Akira termenung sebentar, ia ingin menghirup udara karena sudah cukup lama berada di dalam mobil. Matanya menyapu lingkungan komplek yang masih tetap sama seperti dulu, tenang, damai, dan sepi.

Sampai matanya terkunci pada sebuah rumah megah yang masih berdiri kokoh di samping rumah lamanya. Ujung bibir Akira terangkat tipis, senyumnya nyaris tak terlihat.

Lamunannya seakan buyar kala pintu rumah itu terbuka, menampakkan seorang gadis remaja dengan rambut terurai dan memegang tali anjing peliharaannya di tangan kirinya.

Berbagai pertanyaan mulai menyerang kepala Akira.
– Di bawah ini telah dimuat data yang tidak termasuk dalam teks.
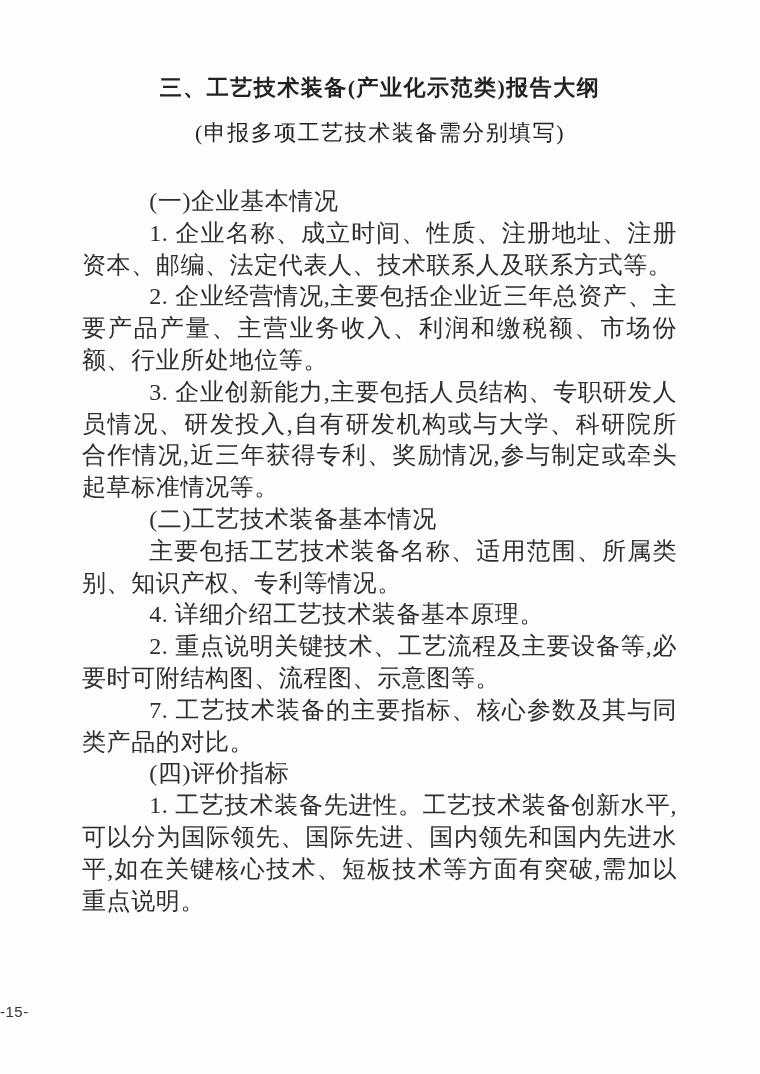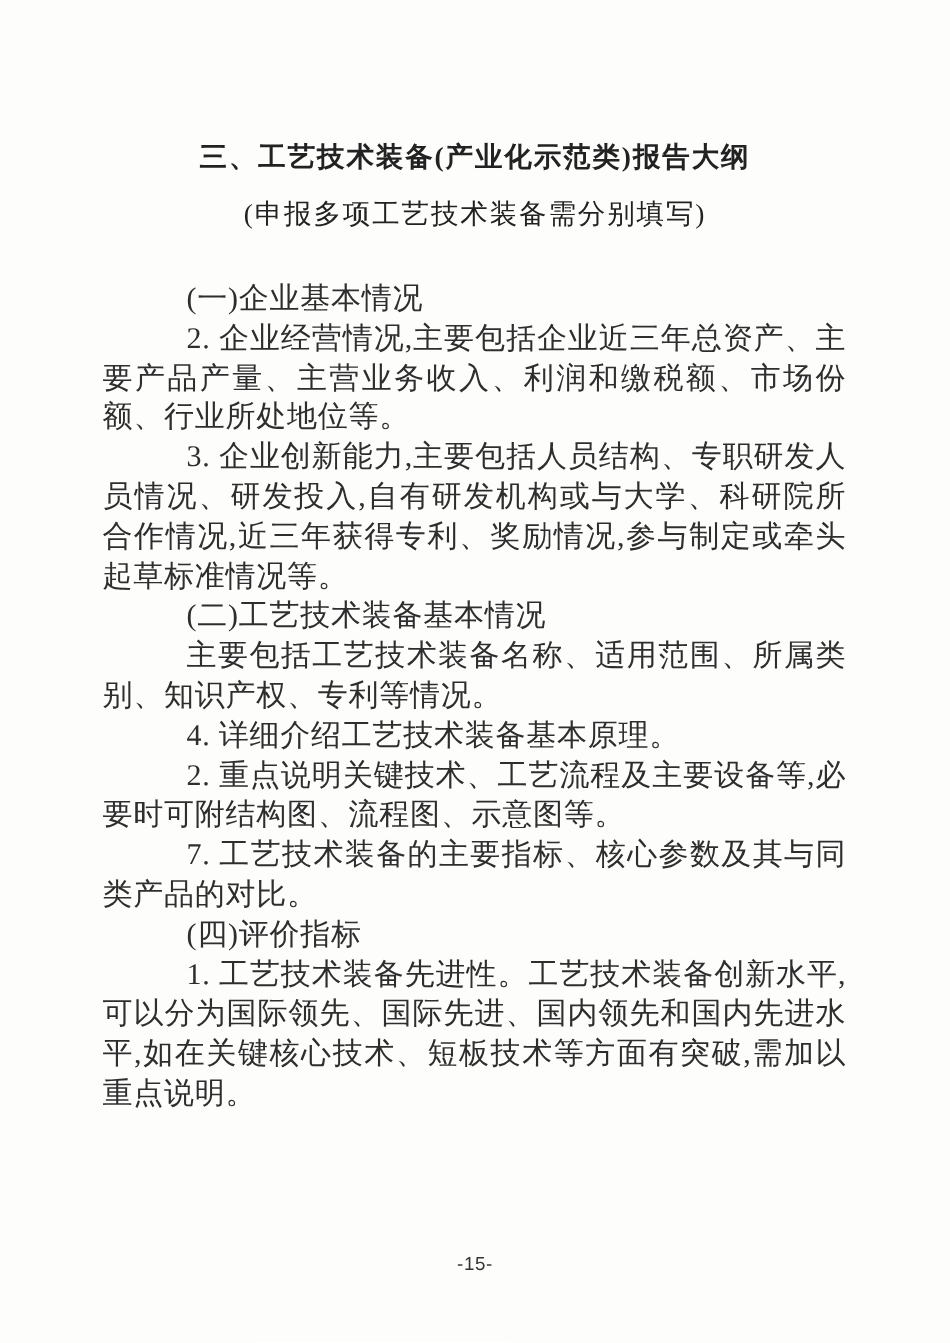--- a/index.html
+++ b/index.html
@@ -12,21 +12,21 @@
     position: relative;
     overflow: hidden;
   }
   .page {
     width: 760px;
     height: 1074px;
     background: #fdfdfc;
     position: relative;
   }
   .title-block {
-    padding-top: 114px;
+    padding-top: 76px;
     text-align: center;
   }
   .doc-title {
     font-size: 22px;
     font-weight: bold;
     letter-spacing: 1.5px;
     line-height: 24px;
     color: #222;
   }
   .doc-subtitle {
@@ -47,39 +47,40 @@
     color: #2e2e2e;
   }
   .doc-body p {
     text-indent: 2.8em;
   }
   .page-footer {
     position: absolute;
     left: 0;
     right: 0;
     top: 1003px;
-    text-align: center;
+    text-align: left;
     font-family: "Liberation Sans", "DejaVu Sans", sans-serif;
     font-size: 15px;
     color: #333;
     letter-spacing: 0.5px;
   }
 </style>
 </head>
 <body>
 
 <div class="page">
 
   <div class="title-block">
     <div class="doc-title">三、工艺技术装备(产业化示范类)报告大纲</div>
     <div class="doc-subtitle">(申报多项工艺技术装备需分别填写)</div>
   </div>
 
   <div class="doc-body">
     <p>(一)企业基本情况</p>
+    <p>1. 企业名称、成立时间、性质、注册地址、注册资本、邮编、法定代表人、技术联系人及联系方式等。</p>
     <p>2. 企业经营情况,主要包括企业近三年总资产、主要产品产量、主营业务收入、利润和缴税额、市场份额、行业所处地位等。</p>
     <p>3. 企业创新能力,主要包括人员结构、专职研发人员情况、研发投入,自有研发机构或与大学、科研院所合作情况,近三年获得专利、奖励情况,参与制定或牵头起草标准情况等。</p>
     <p>(二)工艺技术装备基本情况</p>
     <p>主要包括工艺技术装备名称、适用范围、所属类别、知识产权、专利等情况。</p>
     <p>4. 详细介绍工艺技术装备基本原理。</p>
     <p>2. 重点说明关键技术、工艺流程及主要设备等,必要时可附结构图、流程图、示意图等。</p>
     <p>7. 工艺技术装备的主要指标、核心参数及其与同类产品的对比。</p>
     <p>(四)评价指标</p>
     <p>1. 工艺技术装备先进性。工艺技术装备创新水平,可以分为国际领先、国际先进、国内领先和国内先进水平,如在关键核心技术、短板技术等方面有突破,需加以重点说明。</p>
   </div>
Ya— mungkin saja penghuni baru, secara rumah itu sudah kosong lebih dari tiga tahun.

Guk.. Guk...

Anjing putih berjenis Samoyed itu berhenti saat melintas di depan Akira dan hewan itu mengongong kearahnya.

"Ada apa denganmu Robin?" Ujar pemiliknya.

Akira terkejut "Robin?"

Bertepatan dengan itu seorang lelaki paruh baya membuka pintu gerbang rumah dengan memegang sebuah tongkat untuk alat bantu jalan, gadis dengan anjing peliharaannya itu berjalan berlalu meninggalkan Akira yang kini mengalihkan pandangan sepenuhnya ke arah sang Ayah.

"Akira!!" Sapa lelaki paruh baya itu sembari merentangkan kedua tangannya menyambut Akira.

Akira mengangkat kedua ujung bibirnya membentuk sebuah senyum tipis, gadis itu lalu berjalan mendekat dan memeluk sang Ayah. Tak dipungkiri bahwa ia sangat merindukan lelaki tua ini tak peduli dengan bagaimana Ayahnya membuangnya dahulu. Tapi benar memang bahwa darah lebih kental daripada air.

**

Zurich, Swiss
   Ammara sedang duduk di kursi ruang tengah sembari ditemani secangkir kopi hangat, dan sambungan video call dari sang Ayah yang menyambut pagi hari gadis itu.

"Bagaimana kabarmu dan Aksa?"

—dan Arika?

Ammara tersenyum getir sebelum menjawab, entah kapan sang Ayah akan menerima putrinya itu, meskipun pada dasarnya ini semua sama sekali bukan kesalahan Arika, dan gadis kecil itu tidak ada sangkut pautnya dengan apapun yang terjadi. Ini semua murni kesalahan Ammara dan By—

"Hei Ammara"

Panggilan sang Ayah membuyarkan lamunannya. Mata gadis itu kembali menatap lelaki paruh baya di sebrang sana yang sedang setengah duduk di atas ranjang rumah sakit.

"Ammara baik-baik saja" Jawab gadis itu diakhiri senyum tipis "Lalu Bagaimana dengan Papa?"

Ammara membenahi posisi duduknya untuk lebih dekat dengan layar agar bisa melihat wajah sang Ayah lebih jelas. Keriput mulai jelas terlihat di wajah lelaki itu. Wajah garang, dan tatapan tajam kini mulai pudar, digantikan dengan wajah pucat dan kulit yang mulai kendur.

Ayah Ammara mengangguk pelan, meskipun Ammara sebenarnya tahu bahwa sang Ayah sudah sekuat tenaga melawan penyakit kanker yang mulai menggerogoti otaknya. Beberapa detik sunyi, tak ada percakapan dari Ayah dan anak itu, hingga satu pertanyaan yang terlontar dari mulut Ayahnya.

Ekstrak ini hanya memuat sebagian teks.